● EXERCISE INSTRUCTIONS
Give back every entry precisely as written, without any of the images.

● GIVEN DATA

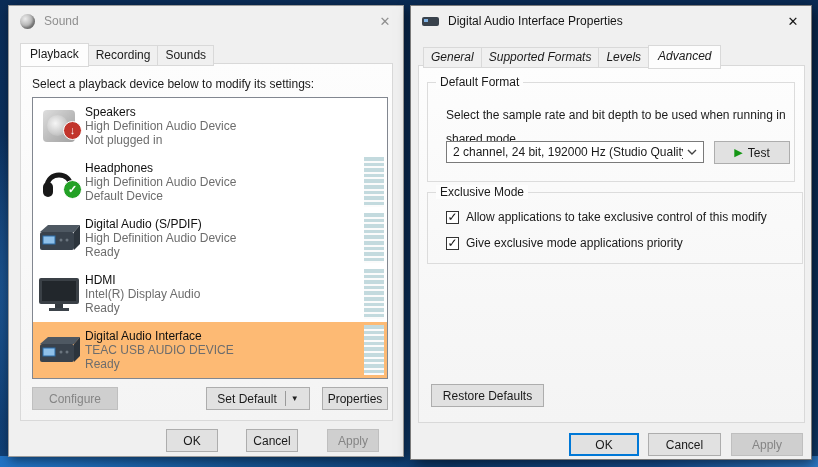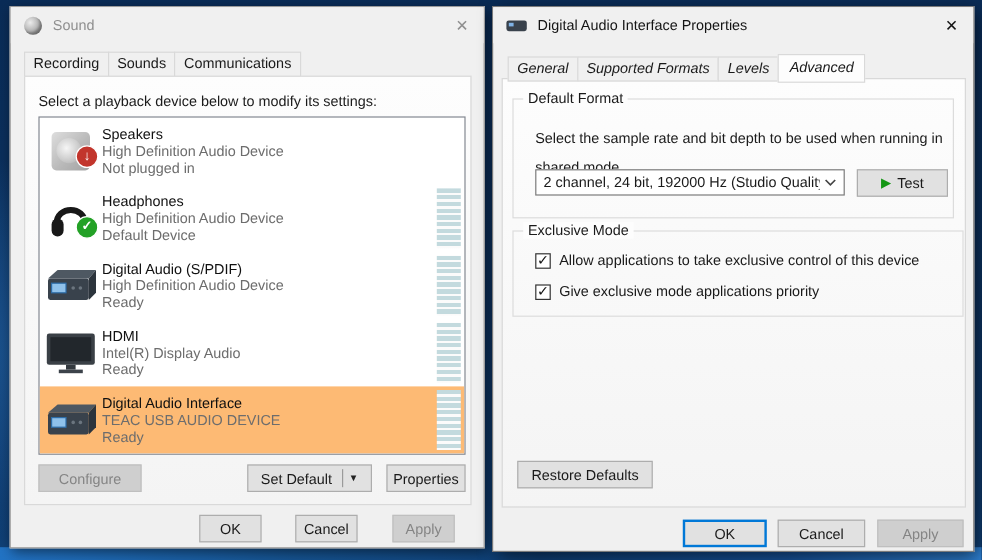--- a/index.html
+++ b/index.html
@@ -99,6 +99,7 @@
   </div>
 
   <div class="tabs" style="left:11px;top:37px;">
+    <span class="tab active">Playback</span>
     <span class="tab">Recording</span>
     <span class="tab">Sounds</span>
     <span class="tab">Communications</span>

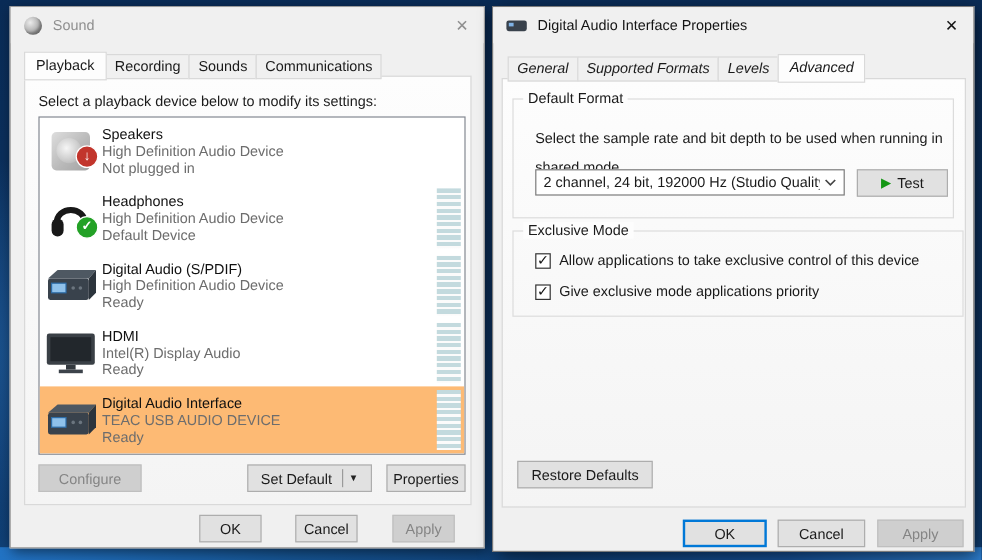--- a/index.html
+++ b/index.html
@@ -102,7 +102,6 @@
     <span class="tab active">Playback</span>
     <span class="tab">Recording</span>
     <span class="tab">Sounds</span>
-    <span class="tab">Communications</span>
   </div>
 
   <div class="page" id="sound-page">

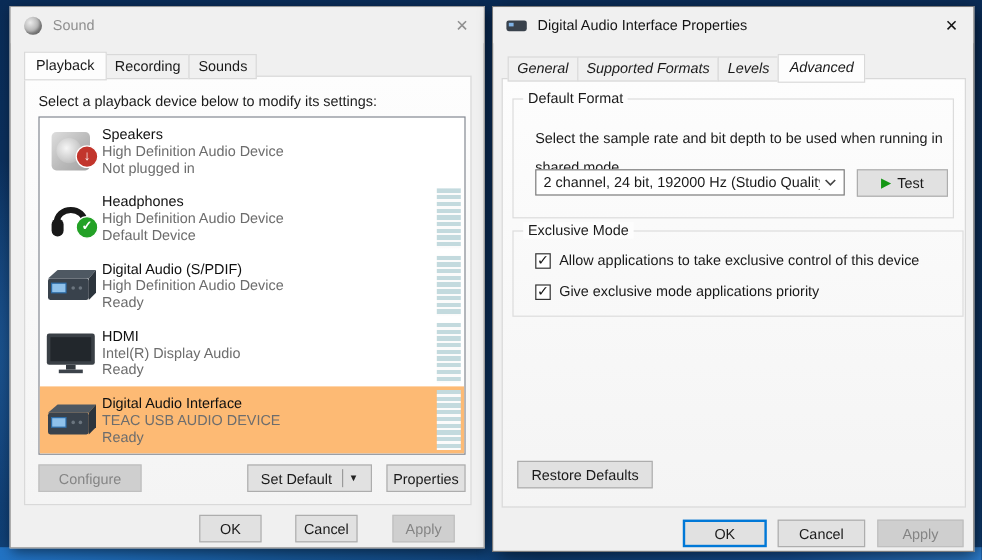--- a/index.html
+++ b/index.html
@@ -264,7 +264,7 @@
         <span class="checkbox">
             <span>✓</span>
           </span>
-        <span class="cb-label">Allow applications to take exclusive control of this device</span>
+        <span class="cb-label">Allow applications to take exclusive control of this modify</span>
       </div>
       <div class="cb-row" style="top:43px;">
         <span class="checkbox">

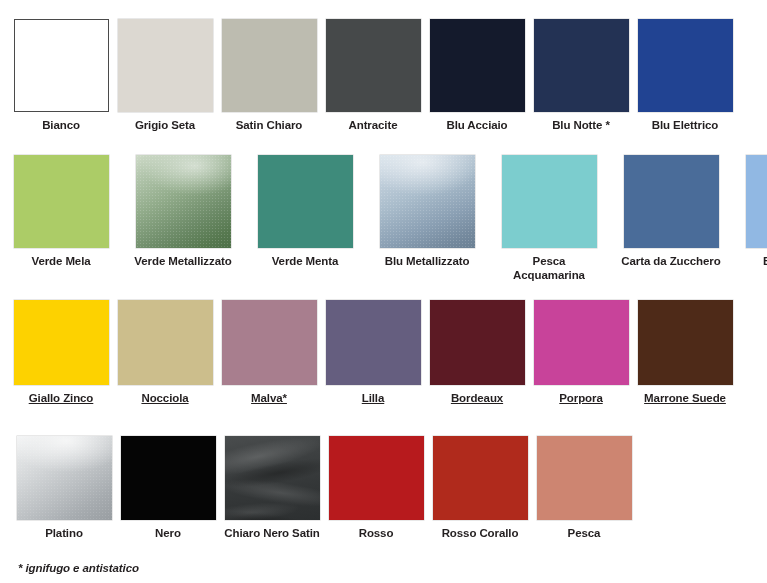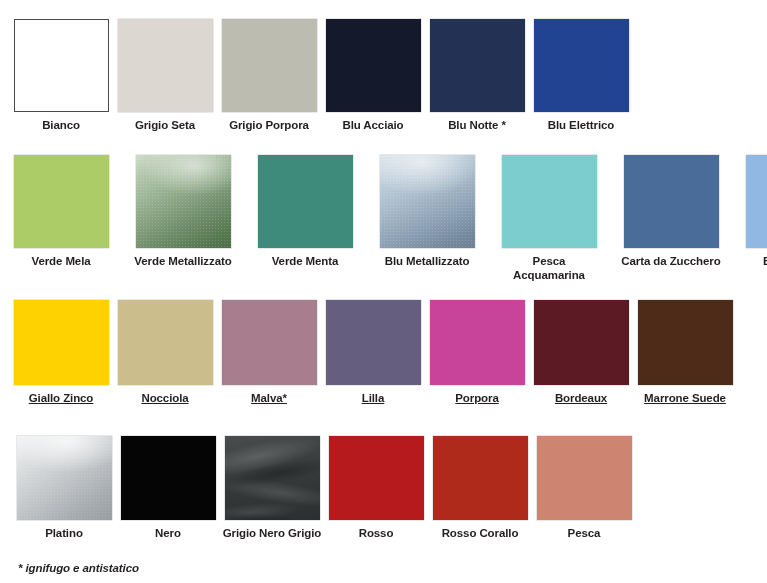--- a/index.html
+++ b/index.html
@@ -115,7 +115,7 @@
       </div>
       <div class="cell">
         <div class="swatch hairline" style="background: rgb(189, 188, 176);"></div>
-        <div class="label">Grigio Porpora</div>
+        <div class="label">Satin Chiaro</div>
       </div>
       <div class="cell">
         <div class="swatch hairline" style="background: rgb(20, 26, 44);"></div>

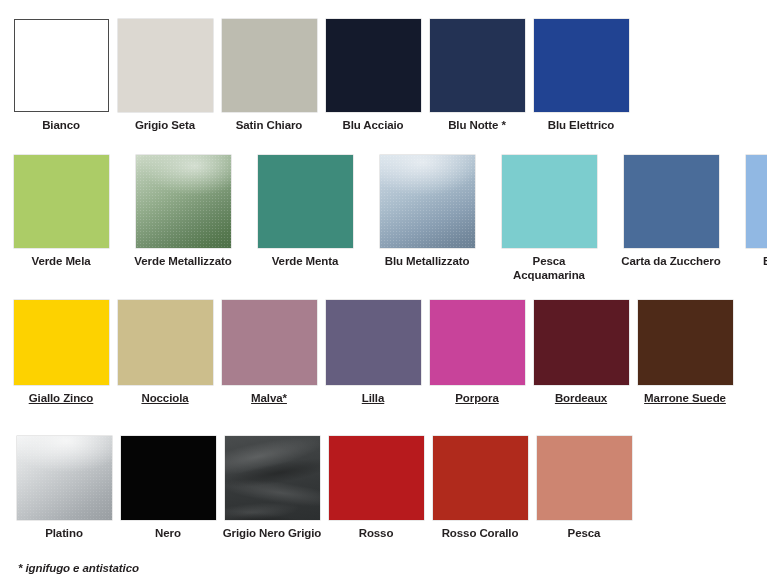--- a/index.html
+++ b/index.html
@@ -118,6 +118,10 @@
         <div class="label">Satin Chiaro</div>
       </div>
       <div class="cell">
+        <div class="swatch hairline" style="background: rgb(70, 73, 74);"></div>
+        <div class="label">Antracite</div>
+      </div>
+      <div class="cell">
         <div class="swatch hairline" style="background: rgb(20, 26, 44);"></div>
         <div class="label">Blu Acciaio</div>
       </div>

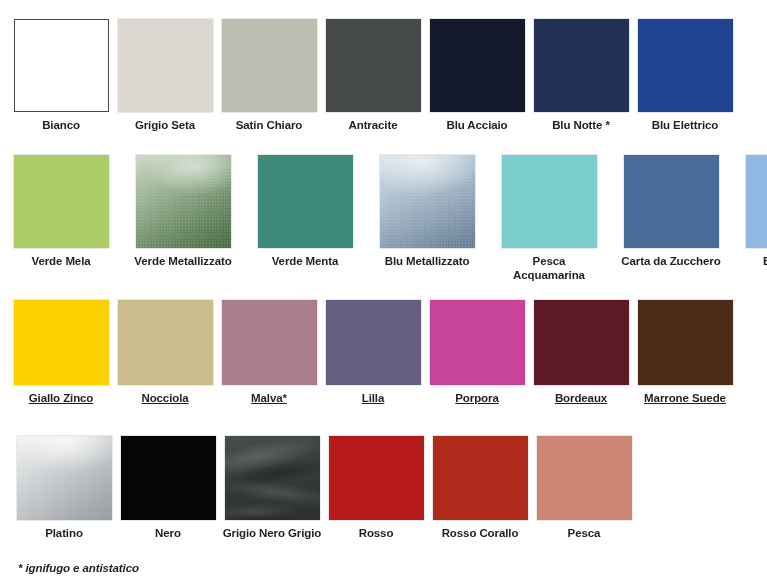--- a/index.html
+++ b/index.html
@@ -190,12 +190,12 @@
         <div class="label">Lilla</div>
       </div>
       <div class="cell">
+        <div class="swatch hairline" style="background: rgb(92, 26, 36);"></div>
+        <div class="label">Bordeaux</div>
+      </div>
+      <div class="cell">
         <div class="swatch hairline" style="background: rgb(200, 67, 154);"></div>
         <div class="label">Porpora</div>
-      </div>
-      <div class="cell">
-        <div class="swatch hairline" style="background: rgb(92, 26, 36);"></div>
-        <div class="label">Bordeaux</div>
       </div>
       <div class="cell">
         <div class="swatch hairline" style="background: rgb(78, 42, 24);"></div>

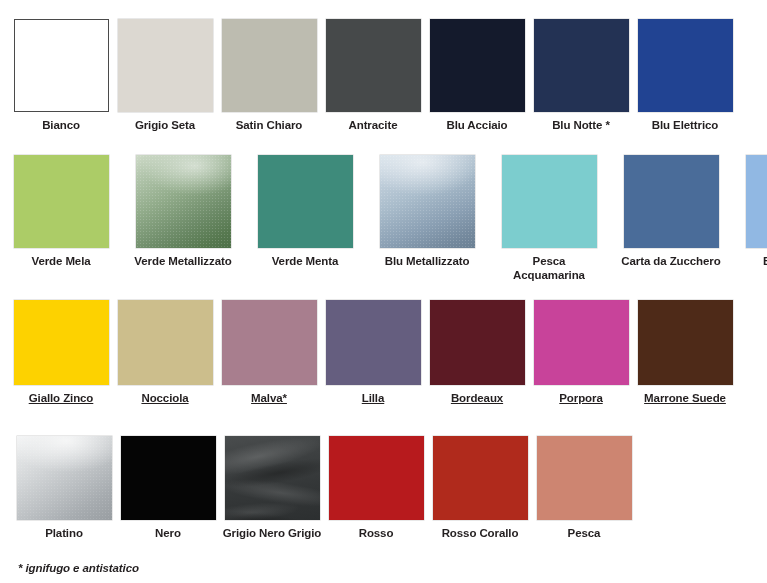--- a/index.html
+++ b/index.html
@@ -224,7 +224,7 @@
           <div class="satin" style="background:radial-gradient(ellipse 60% 12% at 55% 47%, rgba(0,0,0,0.30), rgba(0,0,0,0) 72%);transform:rotate(-10deg);"></div>
           <div class="satin" style="background:radial-gradient(ellipse 60% 10% at 38% 88%, rgba(0,0,0,0.26), rgba(0,0,0,0) 72%);transform:rotate(5deg);"></div>
         </div>
-        <div class="label">Grigio Nero Grigio</div>
+        <div class="label">Chiaro Nero Satin</div>
       </div>
       <div class="cell">
         <div class="swatch hairline" style="background: rgb(183, 26, 29);"></div>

● RESULT OF THE TASK
--- a/index.html
+++ b/index.html
@@ -99,6 +99,7 @@
   </div>
 
   <div class="tabs" style="left:11px;top:37px;">
+    <span class="tab active">Playback</span>
     <span class="tab">Recording</span>
     <span class="tab">Sounds</span>
     <span class="tab">Communications</span>

--- a/index.html
+++ b/index.html
@@ -102,7 +102,6 @@
     <span class="tab active">Playback</span>
     <span class="tab">Recording</span>
     <span class="tab">Sounds</span>
-    <span class="tab">Communications</span>
   </div>
 
   <div class="page" id="sound-page">

--- a/index.html
+++ b/index.html
@@ -264,7 +264,7 @@
         <span class="checkbox">
             <span>✓</span>
           </span>
-        <span class="cb-label">Allow applications to take exclusive control of this device</span>
+        <span class="cb-label">Allow applications to take exclusive control of this modify</span>
       </div>
       <div class="cb-row" style="top:43px;">
         <span class="checkbox">

--- a/index.html
+++ b/index.html
@@ -115,7 +115,7 @@
       </div>
       <div class="cell">
         <div class="swatch hairline" style="background: rgb(189, 188, 176);"></div>
-        <div class="label">Grigio Porpora</div>
+        <div class="label">Satin Chiaro</div>
       </div>
       <div class="cell">
         <div class="swatch hairline" style="background: rgb(20, 26, 44);"></div>

--- a/index.html
+++ b/index.html
@@ -118,6 +118,10 @@
         <div class="label">Satin Chiaro</div>
       </div>
       <div class="cell">
+        <div class="swatch hairline" style="background: rgb(70, 73, 74);"></div>
+        <div class="label">Antracite</div>
+      </div>
+      <div class="cell">
         <div class="swatch hairline" style="background: rgb(20, 26, 44);"></div>
         <div class="label">Blu Acciaio</div>
       </div>

--- a/index.html
+++ b/index.html
@@ -190,12 +190,12 @@
         <div class="label">Lilla</div>
       </div>
       <div class="cell">
+        <div class="swatch hairline" style="background: rgb(92, 26, 36);"></div>
+        <div class="label">Bordeaux</div>
+      </div>
+      <div class="cell">
         <div class="swatch hairline" style="background: rgb(200, 67, 154);"></div>
         <div class="label">Porpora</div>
-      </div>
-      <div class="cell">
-        <div class="swatch hairline" style="background: rgb(92, 26, 36);"></div>
-        <div class="label">Bordeaux</div>
       </div>
       <div class="cell">
         <div class="swatch hairline" style="background: rgb(78, 42, 24);"></div>

--- a/index.html
+++ b/index.html
@@ -224,7 +224,7 @@
           <div class="satin" style="background:radial-gradient(ellipse 60% 12% at 55% 47%, rgba(0,0,0,0.30), rgba(0,0,0,0) 72%);transform:rotate(-10deg);"></div>
           <div class="satin" style="background:radial-gradient(ellipse 60% 10% at 38% 88%, rgba(0,0,0,0.26), rgba(0,0,0,0) 72%);transform:rotate(5deg);"></div>
         </div>
-        <div class="label">Grigio Nero Grigio</div>
+        <div class="label">Chiaro Nero Satin</div>
       </div>
       <div class="cell">
         <div class="swatch hairline" style="background: rgb(183, 26, 29);"></div>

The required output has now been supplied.